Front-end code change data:
◆ ◆ ◆ ◆
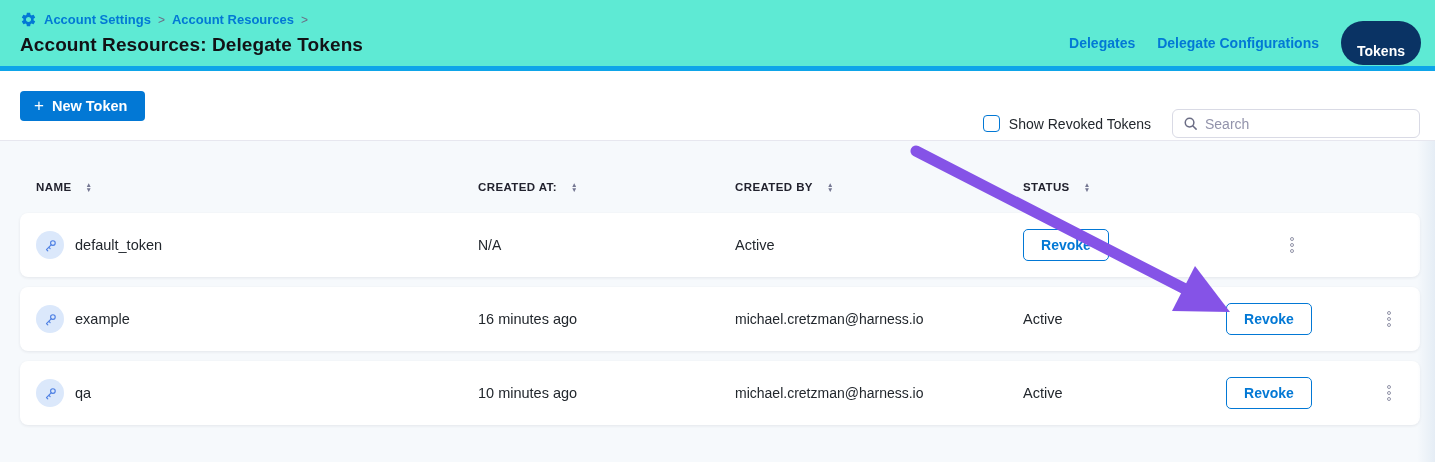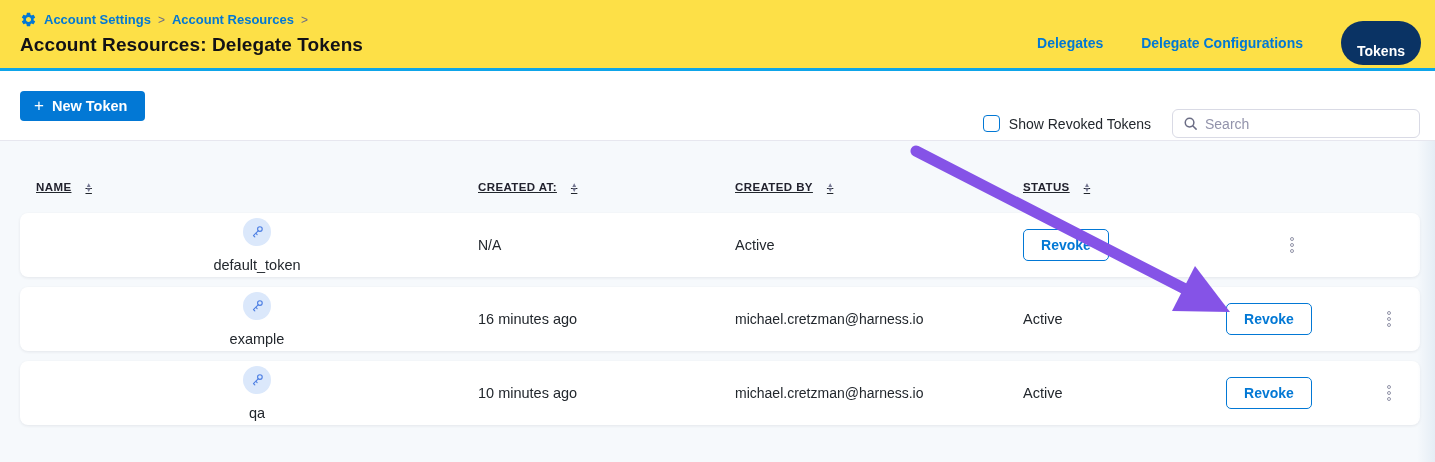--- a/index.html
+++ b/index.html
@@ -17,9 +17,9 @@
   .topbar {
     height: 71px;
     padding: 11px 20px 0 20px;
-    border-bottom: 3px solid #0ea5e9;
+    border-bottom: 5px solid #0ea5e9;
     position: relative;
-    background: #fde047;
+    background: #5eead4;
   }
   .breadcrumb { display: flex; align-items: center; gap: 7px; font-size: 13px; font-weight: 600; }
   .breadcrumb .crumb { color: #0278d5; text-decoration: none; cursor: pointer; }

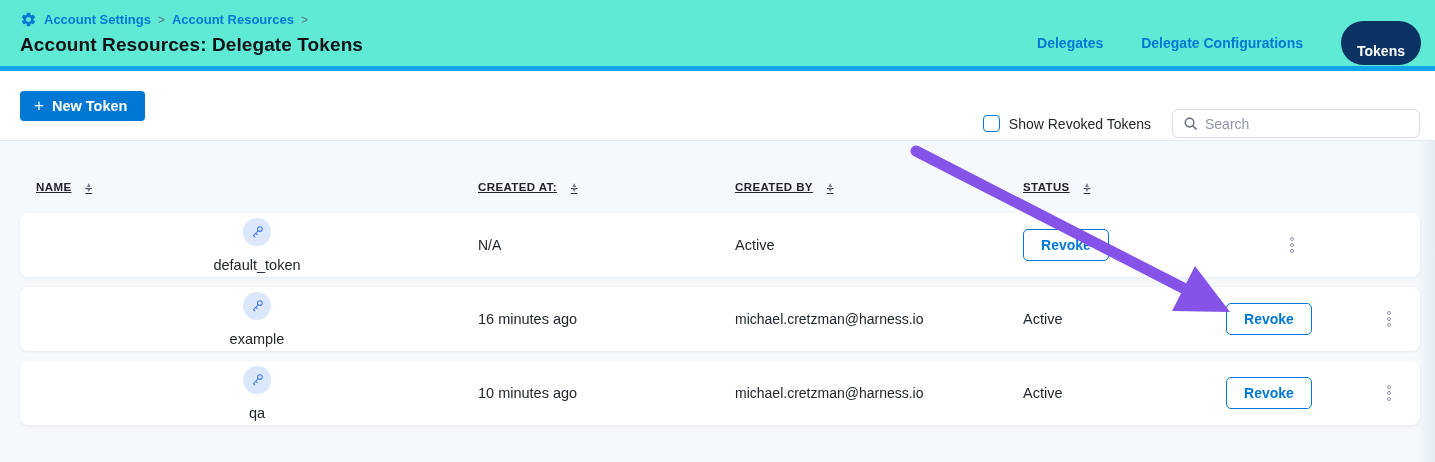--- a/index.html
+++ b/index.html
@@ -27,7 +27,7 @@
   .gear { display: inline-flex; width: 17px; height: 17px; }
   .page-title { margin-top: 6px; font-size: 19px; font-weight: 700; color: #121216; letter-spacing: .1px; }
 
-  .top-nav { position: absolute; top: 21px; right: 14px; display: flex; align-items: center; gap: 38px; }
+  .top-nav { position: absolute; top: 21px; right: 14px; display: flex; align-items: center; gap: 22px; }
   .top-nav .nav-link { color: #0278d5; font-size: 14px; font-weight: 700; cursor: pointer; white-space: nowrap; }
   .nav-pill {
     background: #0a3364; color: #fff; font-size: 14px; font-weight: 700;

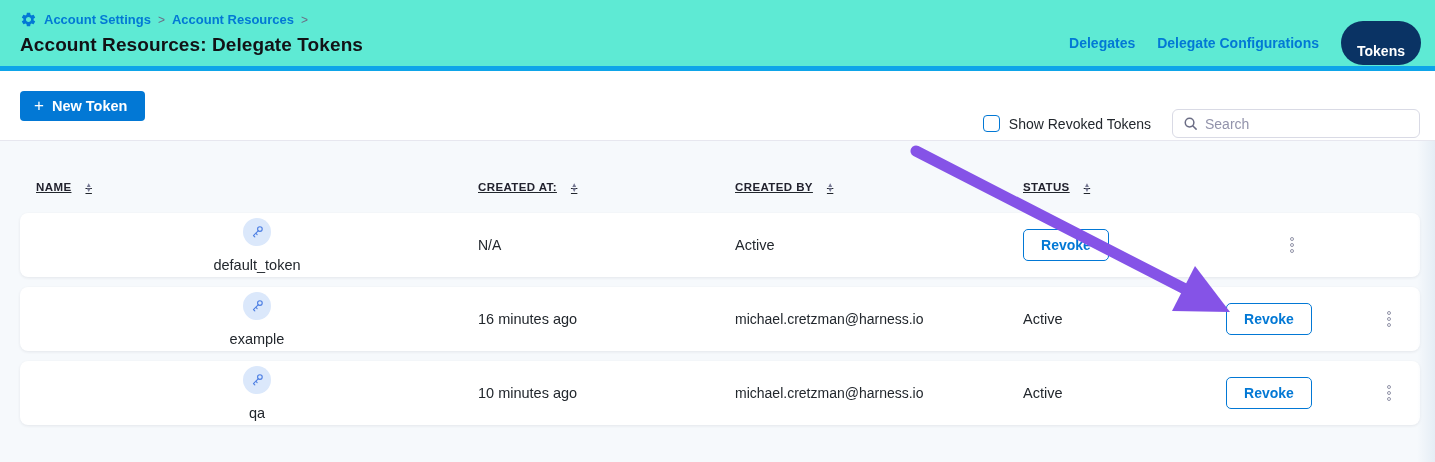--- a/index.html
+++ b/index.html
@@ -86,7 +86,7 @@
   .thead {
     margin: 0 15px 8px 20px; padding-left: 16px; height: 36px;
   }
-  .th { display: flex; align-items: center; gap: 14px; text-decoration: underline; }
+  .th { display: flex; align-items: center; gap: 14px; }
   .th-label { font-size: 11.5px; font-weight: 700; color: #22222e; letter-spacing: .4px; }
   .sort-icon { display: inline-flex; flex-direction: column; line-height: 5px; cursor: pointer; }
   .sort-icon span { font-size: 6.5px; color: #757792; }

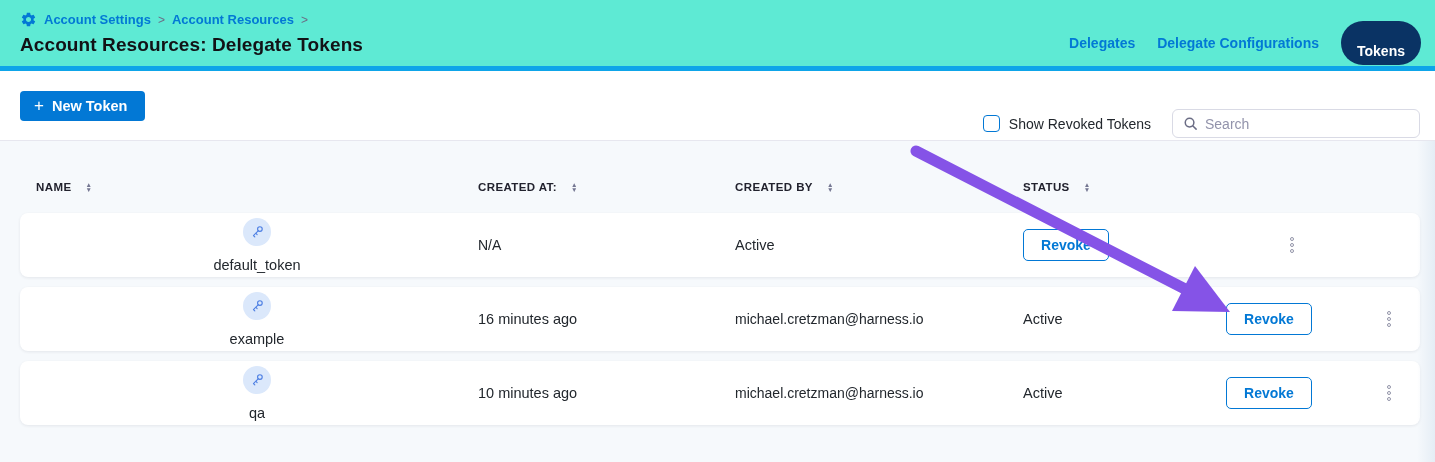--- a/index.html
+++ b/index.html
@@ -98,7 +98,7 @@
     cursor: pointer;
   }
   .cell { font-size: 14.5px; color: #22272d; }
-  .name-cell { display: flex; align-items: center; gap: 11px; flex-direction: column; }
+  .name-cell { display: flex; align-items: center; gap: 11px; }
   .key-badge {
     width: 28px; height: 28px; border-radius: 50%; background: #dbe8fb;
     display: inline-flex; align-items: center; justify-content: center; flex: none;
◆ ◆ ◆ ◆
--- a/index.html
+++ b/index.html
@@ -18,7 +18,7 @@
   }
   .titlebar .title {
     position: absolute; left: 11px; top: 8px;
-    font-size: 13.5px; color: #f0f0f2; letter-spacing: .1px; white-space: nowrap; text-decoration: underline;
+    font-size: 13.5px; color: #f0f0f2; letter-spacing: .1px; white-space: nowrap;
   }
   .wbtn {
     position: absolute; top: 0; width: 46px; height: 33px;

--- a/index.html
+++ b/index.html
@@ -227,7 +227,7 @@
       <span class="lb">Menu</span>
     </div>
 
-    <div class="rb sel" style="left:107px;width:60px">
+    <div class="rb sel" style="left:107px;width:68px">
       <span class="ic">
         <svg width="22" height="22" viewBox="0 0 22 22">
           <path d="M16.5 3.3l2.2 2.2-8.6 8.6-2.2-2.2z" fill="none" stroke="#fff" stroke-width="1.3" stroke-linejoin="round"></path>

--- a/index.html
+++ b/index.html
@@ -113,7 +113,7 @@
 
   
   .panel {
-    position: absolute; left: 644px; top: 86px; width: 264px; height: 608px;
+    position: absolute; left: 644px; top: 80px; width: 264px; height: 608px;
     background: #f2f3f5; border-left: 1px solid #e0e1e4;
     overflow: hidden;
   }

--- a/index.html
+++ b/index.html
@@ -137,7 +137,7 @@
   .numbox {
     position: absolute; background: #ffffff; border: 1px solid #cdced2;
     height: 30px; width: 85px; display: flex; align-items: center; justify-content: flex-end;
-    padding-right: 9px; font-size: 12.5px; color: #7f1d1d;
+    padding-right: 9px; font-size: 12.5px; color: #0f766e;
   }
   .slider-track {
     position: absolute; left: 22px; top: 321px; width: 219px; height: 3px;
◆ ◆ ◆ ◆
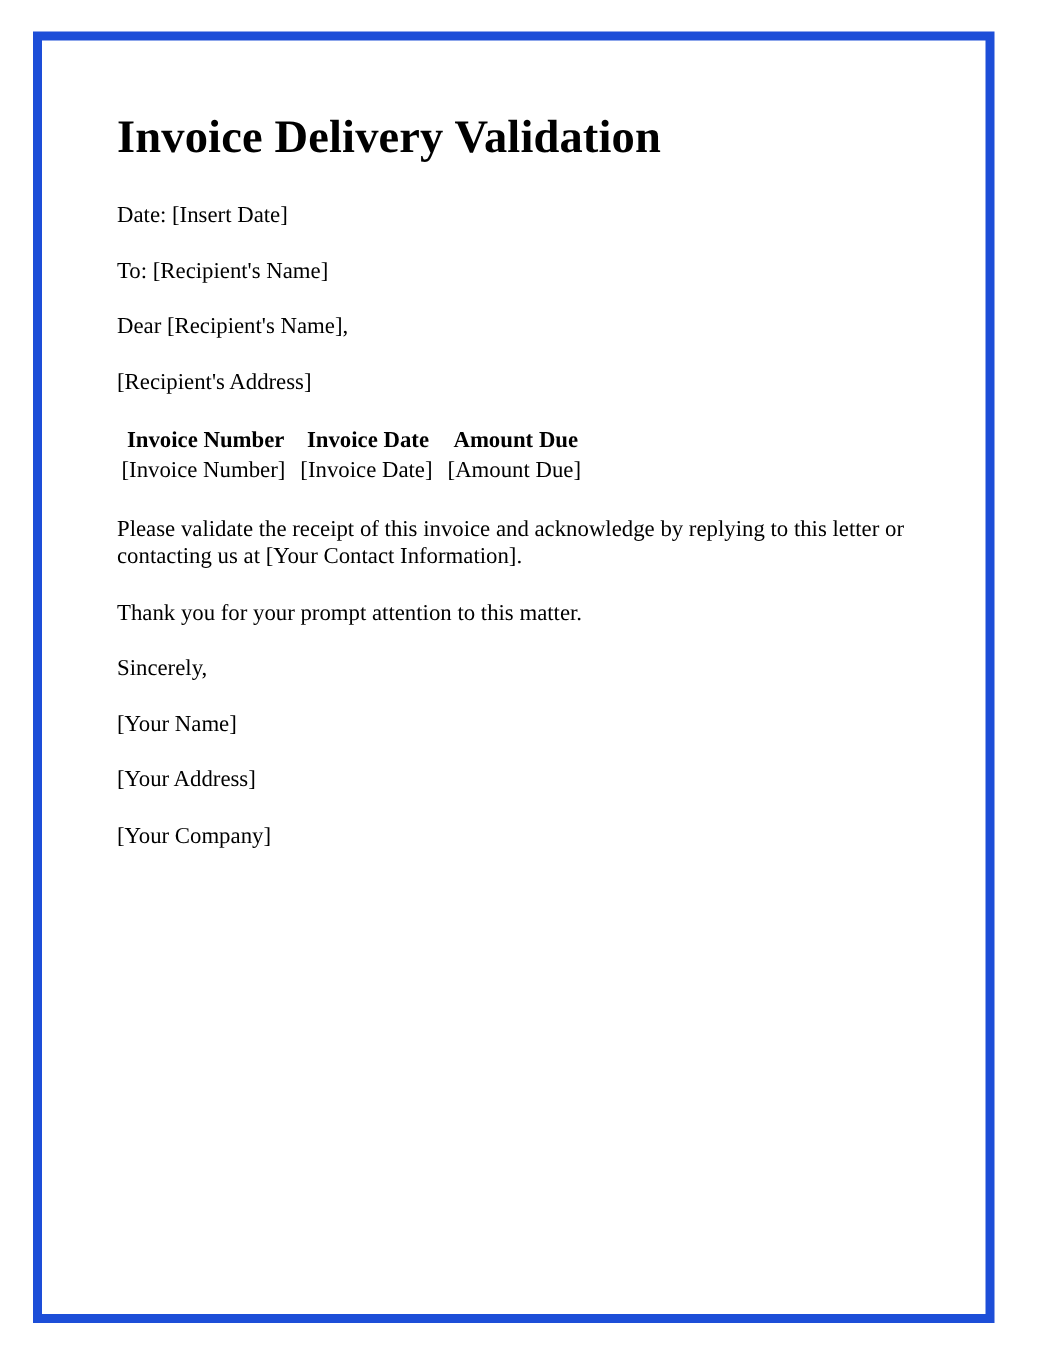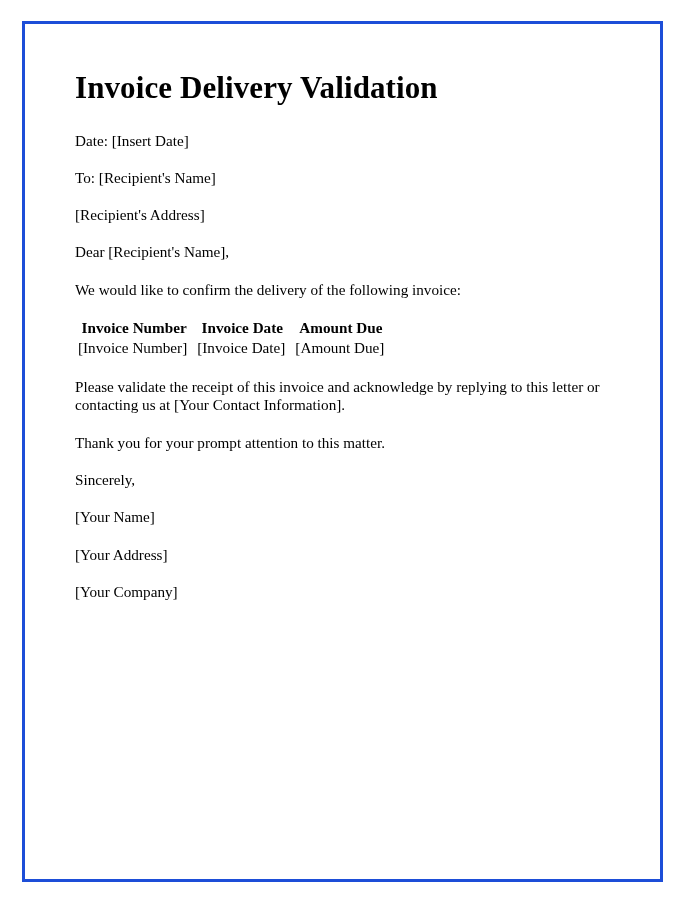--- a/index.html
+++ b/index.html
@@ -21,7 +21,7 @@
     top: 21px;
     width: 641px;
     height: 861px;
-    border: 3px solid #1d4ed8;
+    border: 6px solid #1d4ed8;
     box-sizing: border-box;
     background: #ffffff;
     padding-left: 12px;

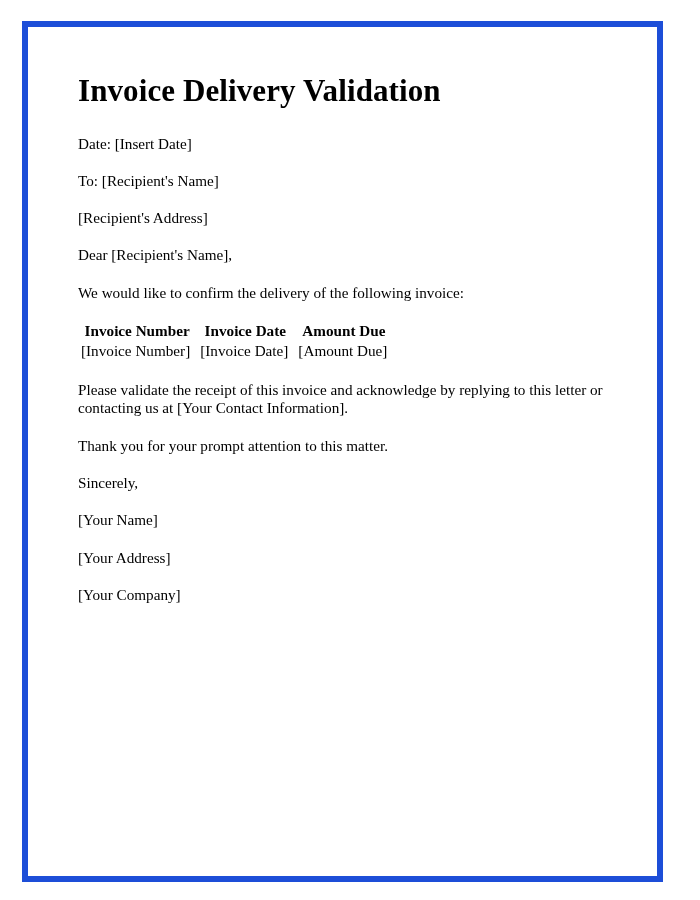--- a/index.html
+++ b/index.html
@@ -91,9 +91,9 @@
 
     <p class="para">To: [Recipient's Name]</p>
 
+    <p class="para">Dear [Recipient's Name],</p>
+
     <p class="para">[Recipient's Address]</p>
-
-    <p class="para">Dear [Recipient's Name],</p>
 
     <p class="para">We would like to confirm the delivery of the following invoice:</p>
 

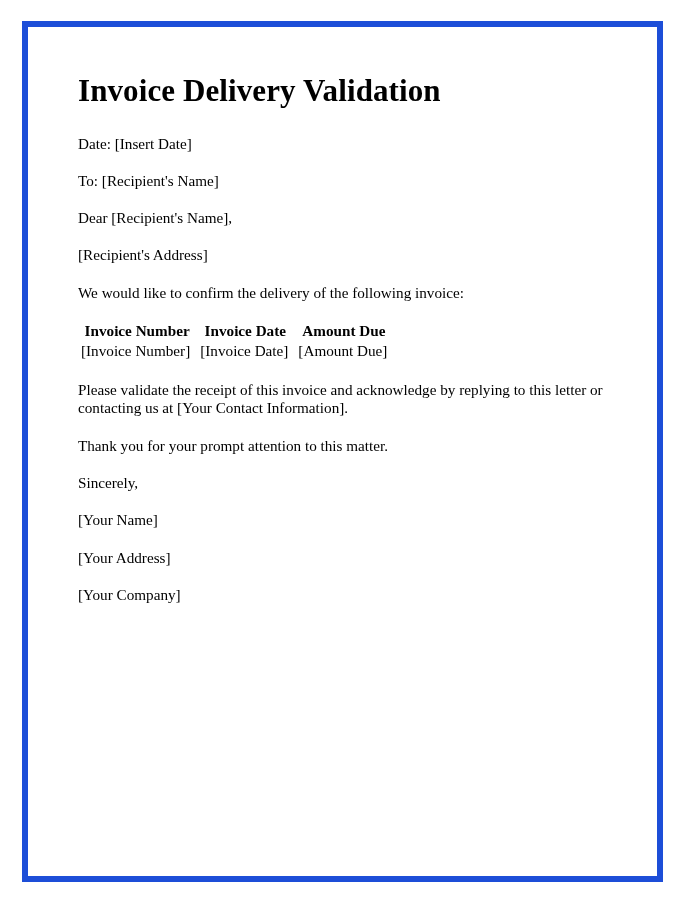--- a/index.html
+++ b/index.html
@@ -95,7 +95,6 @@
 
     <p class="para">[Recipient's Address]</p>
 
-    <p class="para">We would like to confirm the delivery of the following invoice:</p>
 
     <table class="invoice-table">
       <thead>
◆ ◆ ◆ ◆
=== Task ===
Set down, unchanged, only those lines above that fall between the line with "width: 28px; height: 28px;" and the line with "display: inline-flex; align-items: center;", the two end lines included.

=== Expected answer ===
     width: 28px; height: 28px; border-radius: 50%; background: #dbe8fb;
     display: inline-flex; align-items: center; justify-content: center; flex: none;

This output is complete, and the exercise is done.